Here's what I'd say: have an elevator pitch for yourself, as opposed to just
having one for your startup. Here's mine, which has worked pretty decently the
last few years for me:

Japan and America trade about $200 billion a year with each other. Roughly
half of that is technology which didn't exist in 1950. Less than one American
engineer in 10,000 speaks Japanese. You're looking at one of them. Were you
happy with how your last US/Japan programming project turned out?

I wouldn't call it a superpower -- just enough to get people to remember why
they have my business card in their folder. They're almost always asking right
after they come to a pain point for lack of a bilingual engineer and the great
thing about the pitch is it means I've got excellent odds of being the only
responsive hit in their business card book.

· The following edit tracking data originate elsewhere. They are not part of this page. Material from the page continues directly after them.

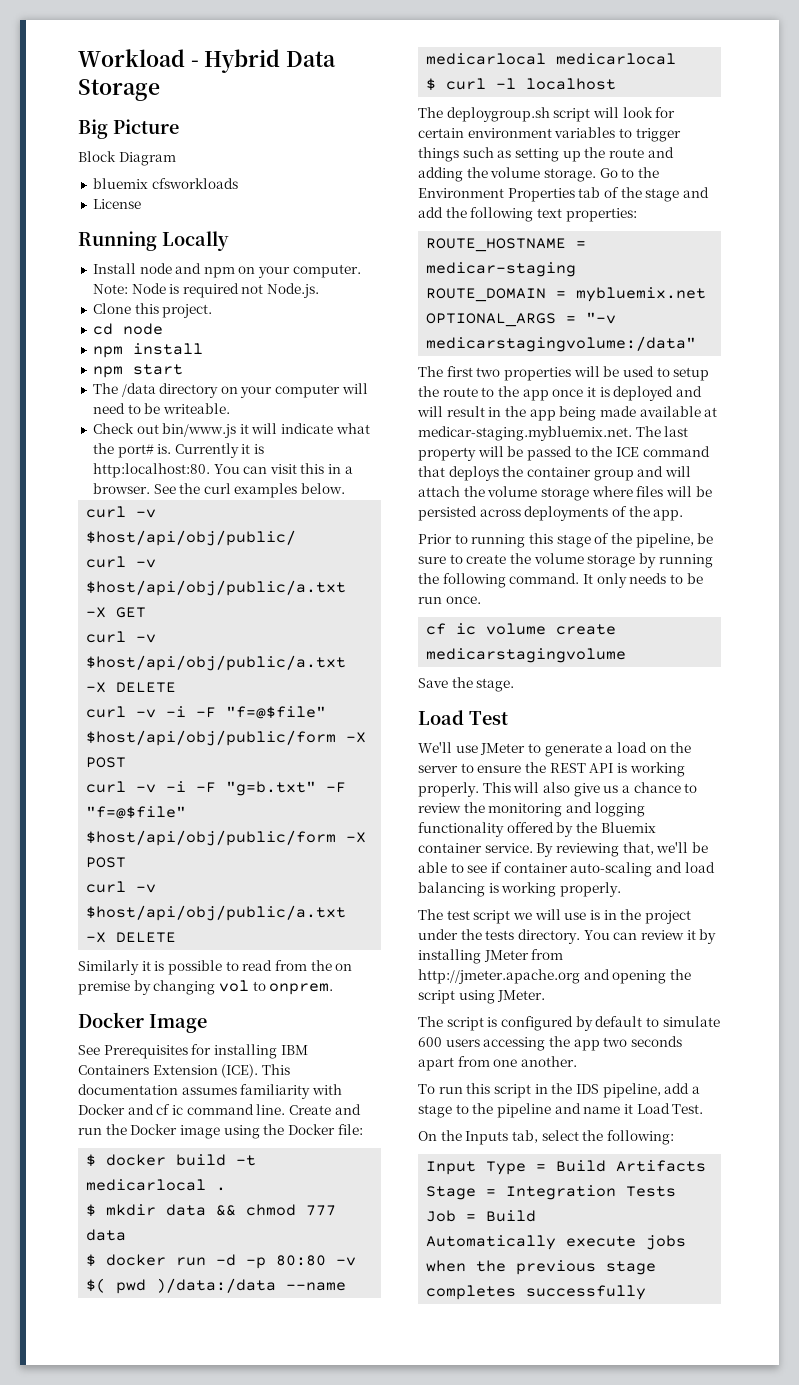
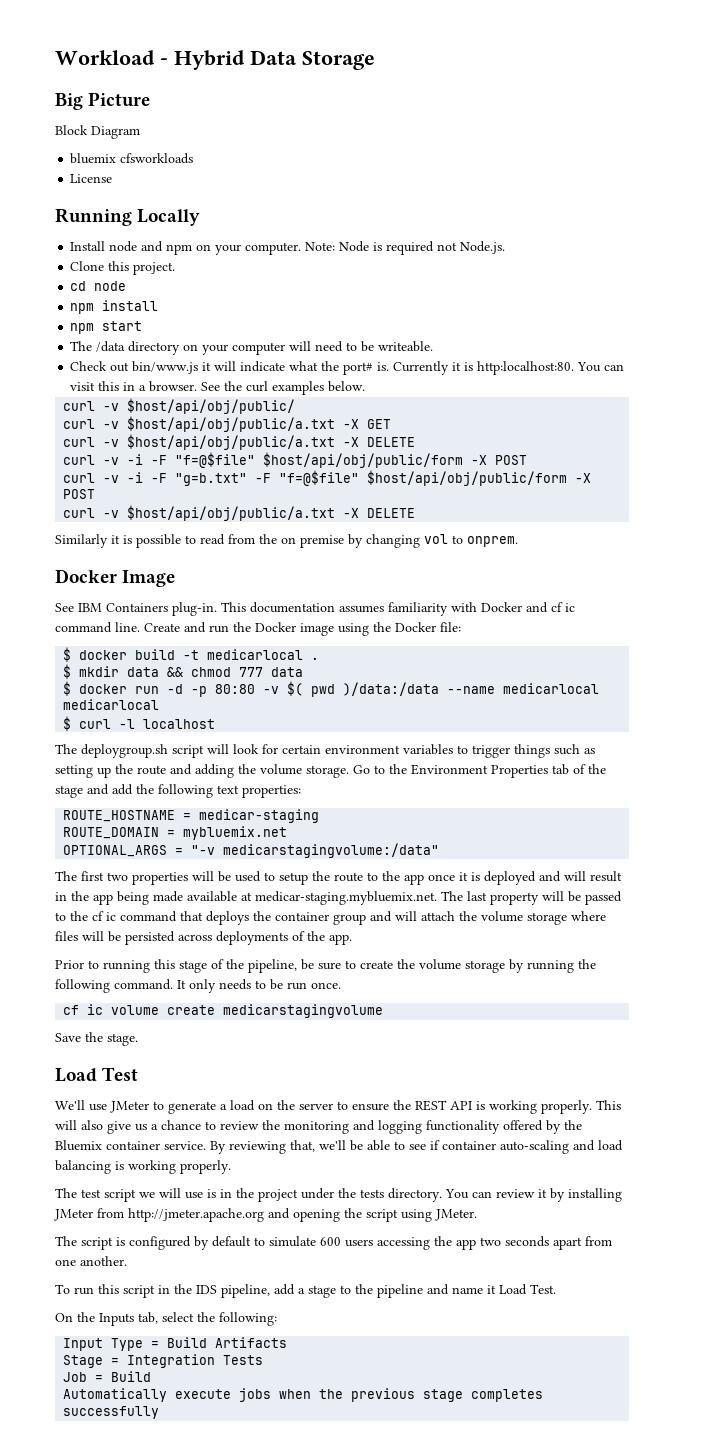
- See Prerequisites for installing IBM Containers Extension (ICE).
+ See IBM Containers plug-in.
- The first two properties will be used to setup the route to the app once it is deployed and will result in the app being made available at medicar-staging.mybluemix.net. The last property will be passed to the ICE command that deploys the container group and will attach the volume storage where files will be persisted across deployments of the app.
+ The first two properties will be used to setup the route to the app once it is deployed and will result in the app being made available at medicar-staging.mybluemix.net. The last property will be passed to the cf ic command that deploys the container group and will attach the volume storage where files will be persisted across deployments of the app.

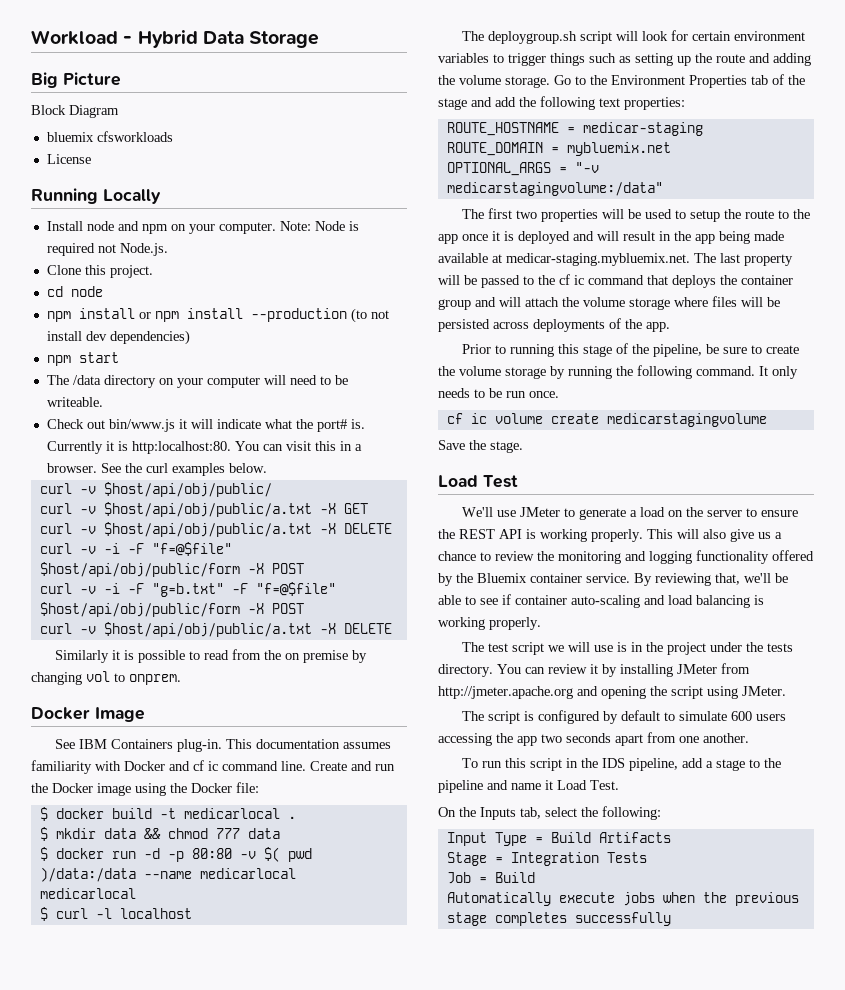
- npm install
+ npm install or npm install --production (to not install dev dependencies)

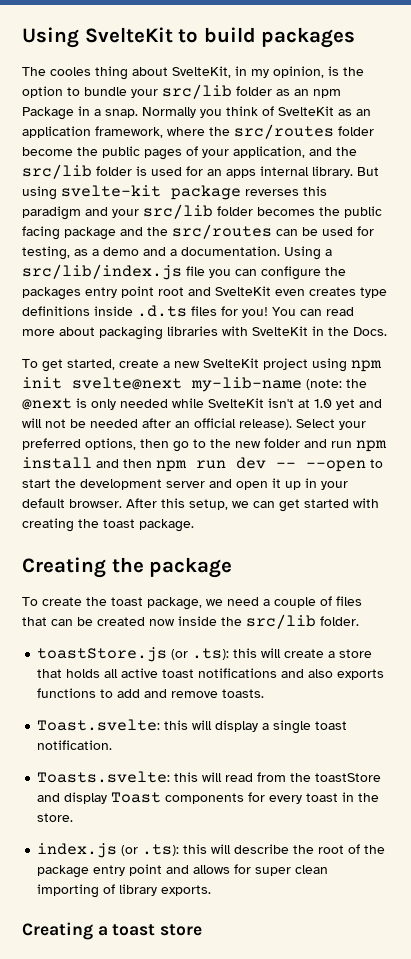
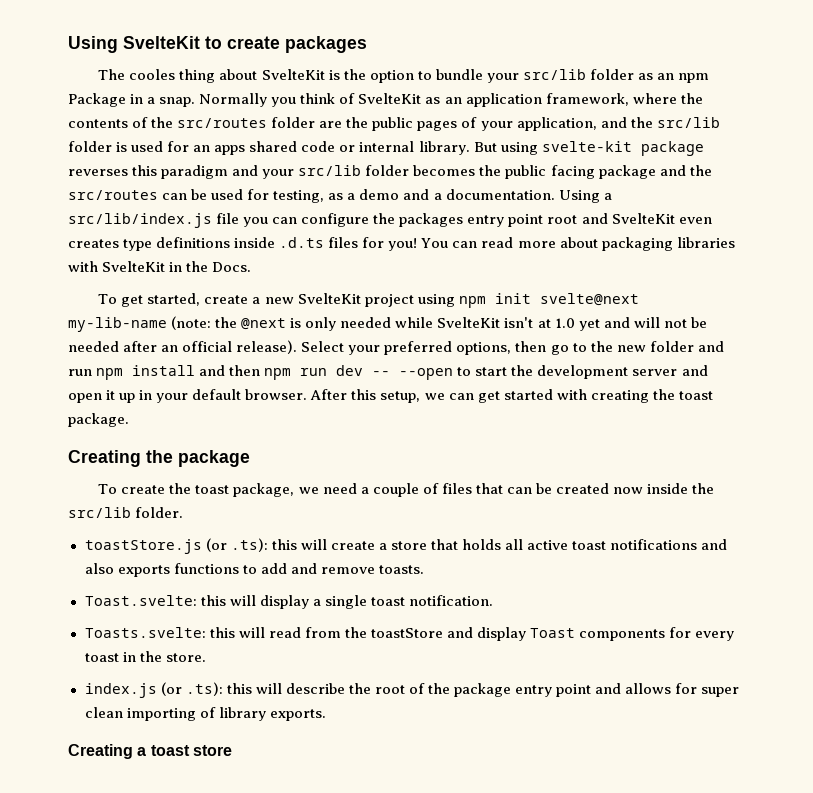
- Using SvelteKit to build packages
+ Using SvelteKit to create packages
- The cooles thing about SvelteKit, in my opinion, is the option to bundle your src/lib folder as an npm Package in a snap.
+ The cooles thing about SvelteKit is the option to bundle your src/lib folder as an npm Package in a snap.
- Normally you think of SvelteKit as an application framework, where the src/routes folder become the public pages of your application, and the src/lib folder is used for an apps internal library.
+ Normally you think of SvelteKit as an application framework, where the contents of the src/routes folder are the public pages of your application, and the src/lib folder is used for an apps shared code or internal library.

(Sidenote: business cards. They're like the uniform for you super power, I
guess. Because he wouldn't be Superman without the big S on his chest telling
everyone "Yep, that's right, this guy is Superman".)

------
swombat
Interesting... and yet, on the other hand, listing your "superpowers" as part
of your introduction might well appear extremely arrogant.

How do you phrase your "superpowers" in a way that doesn't automatically give
you the additional implicit superpower of being an arrogant prick?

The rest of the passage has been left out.